Have you ever failed or felt as if you had? Ever done something that you later felt terrible about? Or experienced a business or personal setback that gave your self-esteem a beating? Or gone through a relationship breakdown that left you feeling less than whole? Or perhaps experienced some physical hardship, handicap, sickness or mental breakdown that devastated you? If so, welcome to the human race. When we fail or feel as though we have failed, we tend to think we are the odd person out. It isn't so. Every one of us has failed at something. We have all faced setbacks at some time or another and felt as if we were going under. In fact, everyone has a story.

And when it comes to doing wrong, I've committed enough sins to know that I am less than perfect. I've known what it is to struggle both financially and spiritually. And I've known times of sickness and family hardships too. I can't say that I like trouble. Neither am I a good sufferer. But this one thing I know: you and I can rise above our failures, misfortunes, and negative circumstances.

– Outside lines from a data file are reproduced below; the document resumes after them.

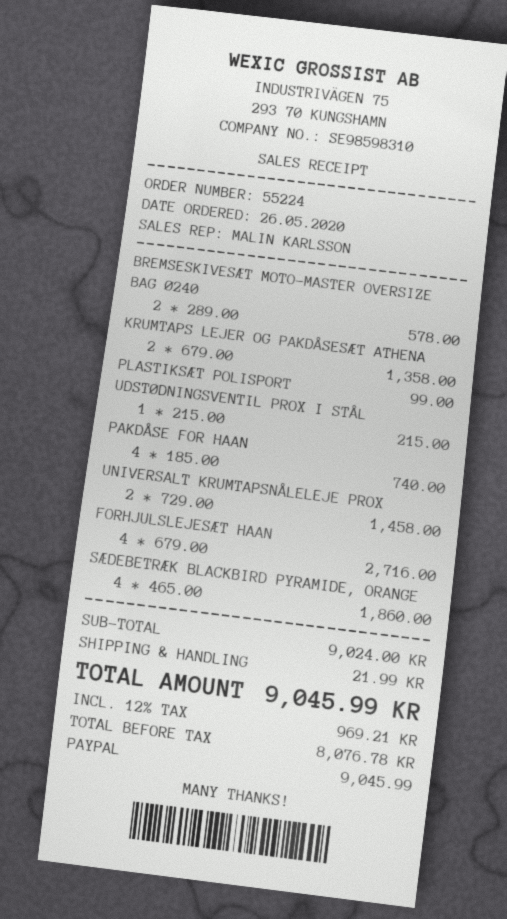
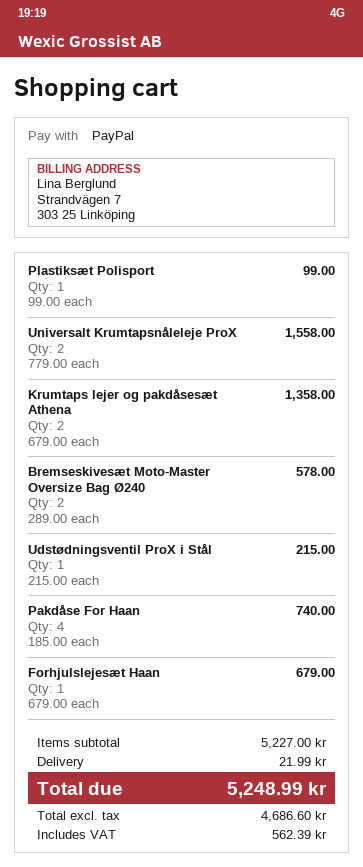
UNIVERSALT KRUMTAPSNÅLELEJE PROX: 2 x 729.00 = 1458.00 -> 2 x 779.00 = 1558.00
FORHJULSLEJESÆT HAAN: 4 x 679.00 = 2716.00 -> 1 x 679.00 = 679.00
SÆDEBETRÆK BLACKBIRD PYRAMIDE, ORANGE: 4 x 465.00 = 1860.00 -> none
subtotal: 9024.00 -> 5227.00
net: 8076.78 -> 4686.60
tax: 969.21 -> 562.39
total: 9045.99 -> 5248.99

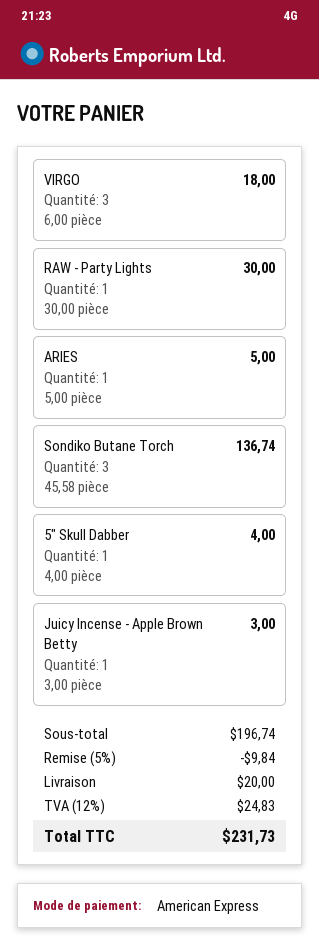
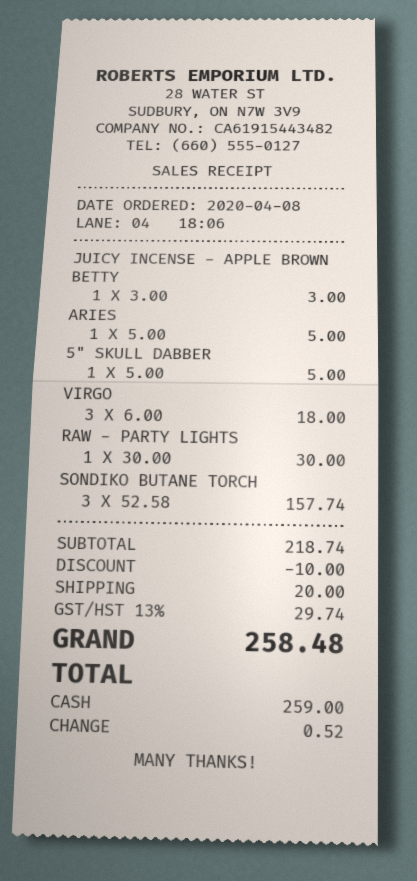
payment method: American Express -> cash
Sondiko Butane Torch: 3 x 45.58 = 136.74 -> 3 x 52.58 = 157.74
5" Skull Dabber: 1 x 4.00 = 4.00 -> 1 x 5.00 = 5.00
subtotal: 196.74 -> 218.74
discount: 9.84 -> 10.00
tax: 12% = 24.83 -> 13% = 29.74
total: 231.73 -> 258.48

Walt Disney turned his childhood nightmare into a beautiful dream, which in turn became a reality. You and I can do the same, if we want to badly enough and will persevere. Not that it comes easily. It rarely does. It didn't for Walt Disney either. History tells us he went broke seven times and had a nervous breakdown before he realized his dreams and became successful.

Here are a few suggestions that can turn your bad days into good days:

Accept yourself as human

First, accept yourself as human. Realize that it's all right to fail and not feel good about it. It's all part of the human experience. You don't have to be perfect to be a worthwhile person. You just need to be the real you.

Don't stay down

Second, when you fall don't stay down. Recognize that the only real failure is not to get up one more time than you've been knocked down. So get up, determined with God's help that you are going to make something worthwhile of your life and that you are going to contribute something of value to the family of God and mankind.

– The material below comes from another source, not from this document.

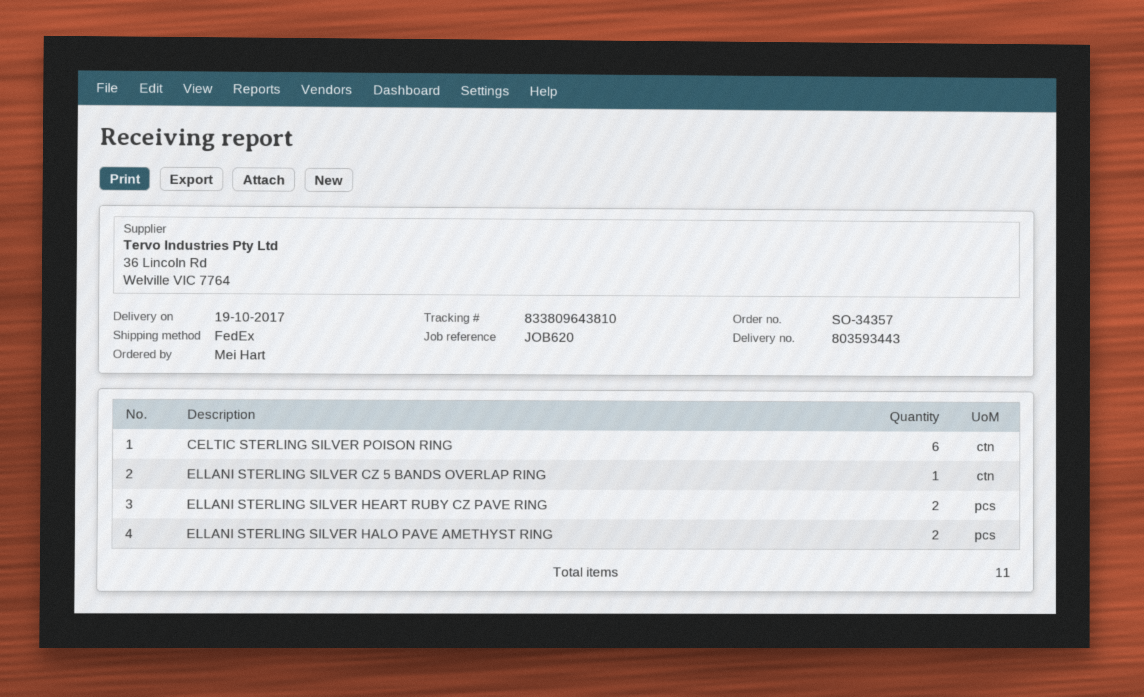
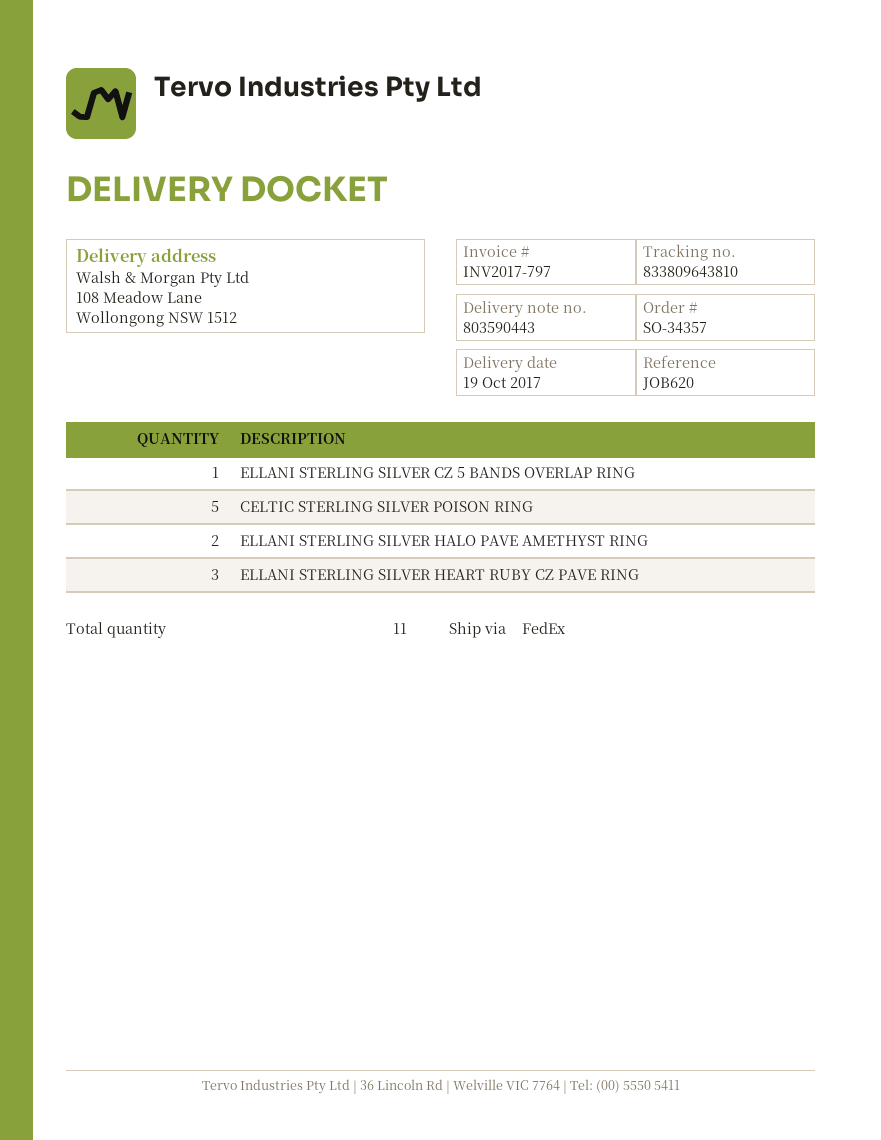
delivery note number: 803593443 -> 803590443
CELTIC STERLING SILVER POISON RING: 6 -> 5
ELLANI STERLING SILVER HEART RUBY CZ PAVE RING: 2 -> 3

Learn through your experiences

Third, learn through your trials and failures. Turn them into learning experiences that you can use as stepping-stones on your pathway to fulfillment and success. Problems and failures can be our greatest teachers.

Learn to trust in God

Fourth, learn to trust in God. Accept your disappointments as his appointments, knowing that He is seeking to use these experiences to draw you closer to Himself and to enrich and mature your life. And even if you don't feel like it, thank God for the lessons He wants to teach you through your painful situations.

Don't quit

Fifth, don't quit. The story is told about the famed concert pianist, Paderewski. An air of expectancy filled the crowded hall as the audience anxiously awaited the entrance of the great musician.

A nine-year-old boy, impatient with waiting and fascinated by the shiny black grand piano on center stage, slipped away unnoticed from his mother and made his way to the stage. After observing the beautiful instrument in great detail, and totally oblivious to the packed house, the boy sat down on the piano bench and began to play his rendition of his most polished piece of music "Chopsticks"!

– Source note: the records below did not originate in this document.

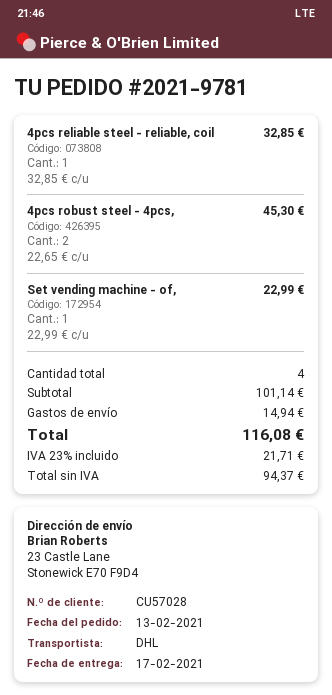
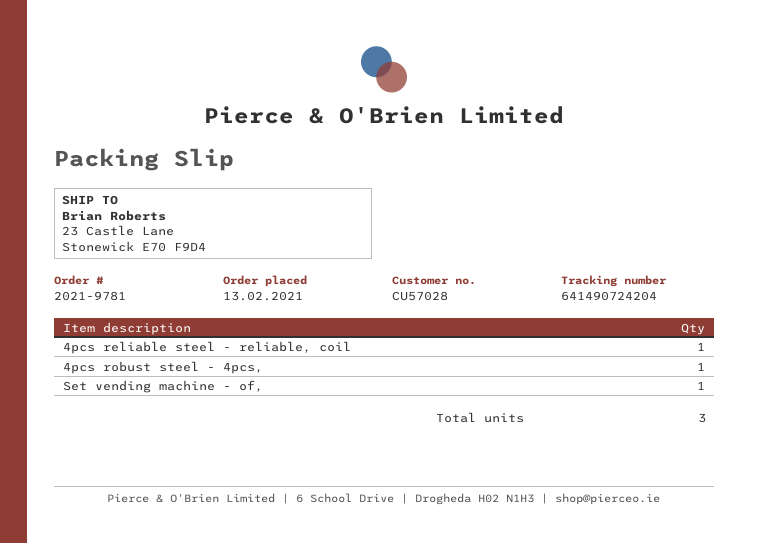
4pcs robust steel - 4pcs,: 2 -> 1
total quantity: 4 -> 3

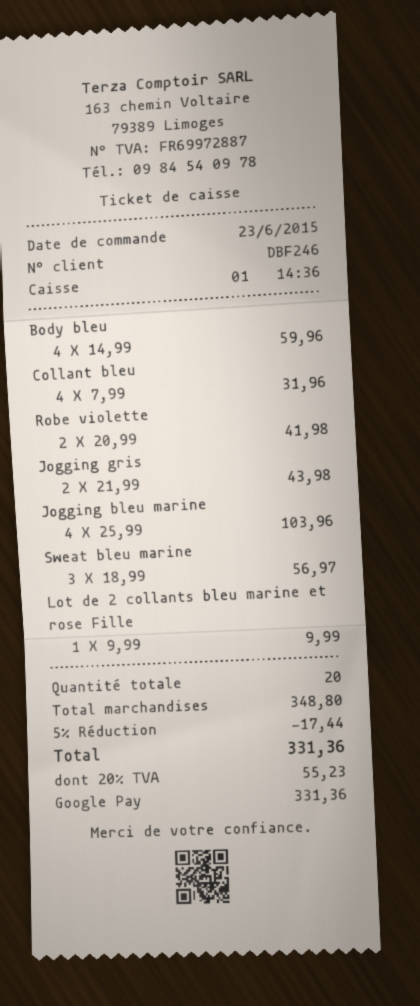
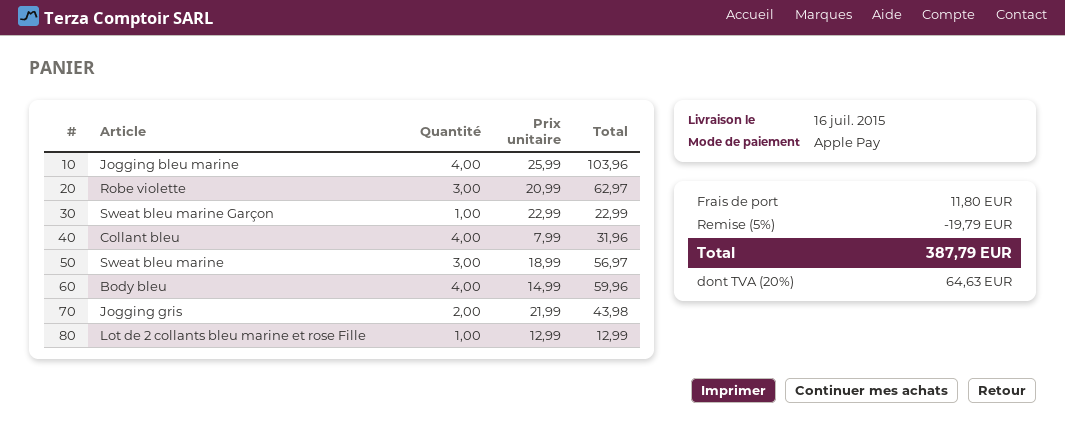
payment method: Google Pay -> Apple Pay
Robe violette: 2 x 20.99 = 41.98 -> 3 x 20.99 = 62.97
Lot de 2 collants bleu marine et rose Fille: 1 x 9.99 = 9.99 -> 1 x 12.99 = 12.99
Sweat bleu marine Garçon: none -> 1 x 22.99 = 22.99
discount: 5% = 17.44 -> 5% = 19.79
shipping: none -> 11.80
tax: 20% = 55.23 -> 20% = 64.63
total: 331.36 -> 387.79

At first there was deadly silence as the audience gasped in amazement. Some began to snicker. Another called out in anger; "Whose kid is that"? followed by, "Somebody get him out of here"!

Backstage, Paderewski looked to see what all the commotion was about. Quickly summing up the situation, he quietly slipped alongside the boy and began to play a beautiful counter-harmony around the child's "Chopsticks" melody.

"Keep playing," Paderewski whispered to the boy. "Don't stop. Play on. You're doing fine. Just don't quit!"

And that's exactly what God does for each one of us when we surrender our hearts and lives to Him. He sits down beside us, no matter how traumatic our situation, and whispers, "Don't stop. Keep playing. Don't give up. I'm here beside you to help you, to encourage you, to enrich your life. Just don't quit. Trust me and I will make something beautiful out of your life."